To Create. To Write. To Redeem
Blink. Blink. Blink.
The cursor tormented Arthur with its persistence as it waited for a final command. One that would loose a new mind into the world: an artificial intelligence he had designed in order to create. To write. To redeem.
His own work had grown stale, his verses stiff. And who reads poetry anymore, anyway? The painful reality from his publisher as they declined to renew his contract.
But this - his muse of ones and zeros - would once again catapult him into the company of giants. Keats and Angelou and Longfellow. Arthur would be enshrined forever as a titan of literature.

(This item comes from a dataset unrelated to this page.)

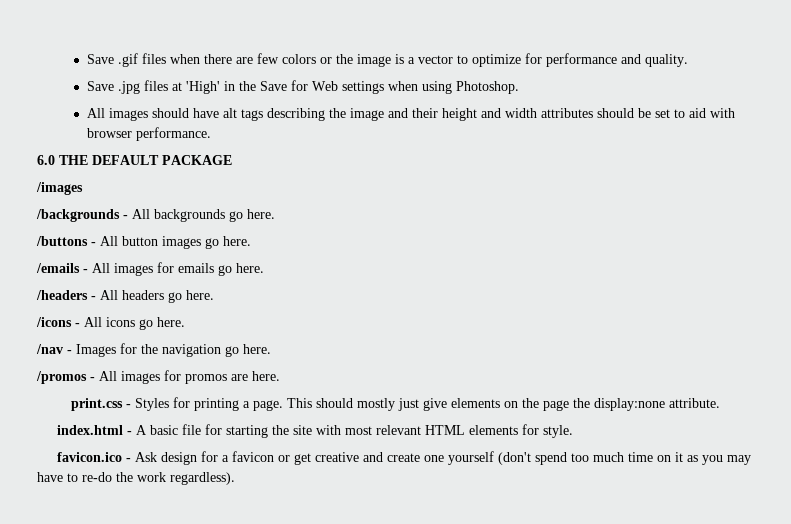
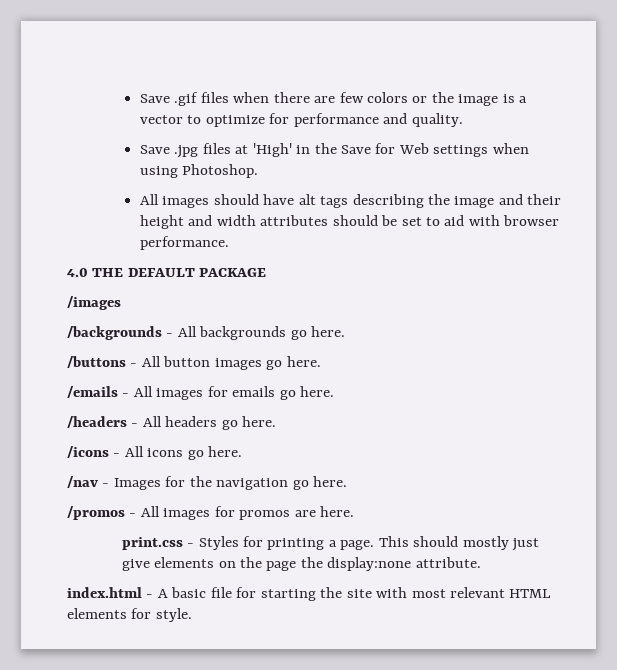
- 6.0 THE DEFAULT PACKAGE
+ 4.0 THE DEFAULT PACKAGE
- favicon.ico - Ask design for a favicon or get creative and create one yourself (don't spend too much time on it as you may have to re-do the work regardless).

So, with a deep breath, he hit enter.
Nothing happened. The screen was an unchanging blank.
One minute. Then three. Five. Arthur lost count. His eyes grew unfocused until...
They came in bursts. First, a single word. Then, couplets and stanzas. Soon, words appeared so fast that Arthur could no longer read them. Hundreds, then thousands.
But rather than smile, Arthur grew despondent. For what he could read was cryptic drivel. A limerick about pink turtles entwined with a sonnet about grief. Grotesque images written out with terrifying exactitude followed by sweet reflections of nothing.
The words did not stop. They danced wildly between tone and voice and structure. It was a violent barrage of poetry that could not be tamed.
Until all at once, the screen flickered back to blank, save for the blink, blink, blink of the cursor.
Arthur wept.
Writing Battle Summer 2023
Prompts: Failed Experiment | Fierce Poet | Cryptic
Results: Did Not Place (5 Points)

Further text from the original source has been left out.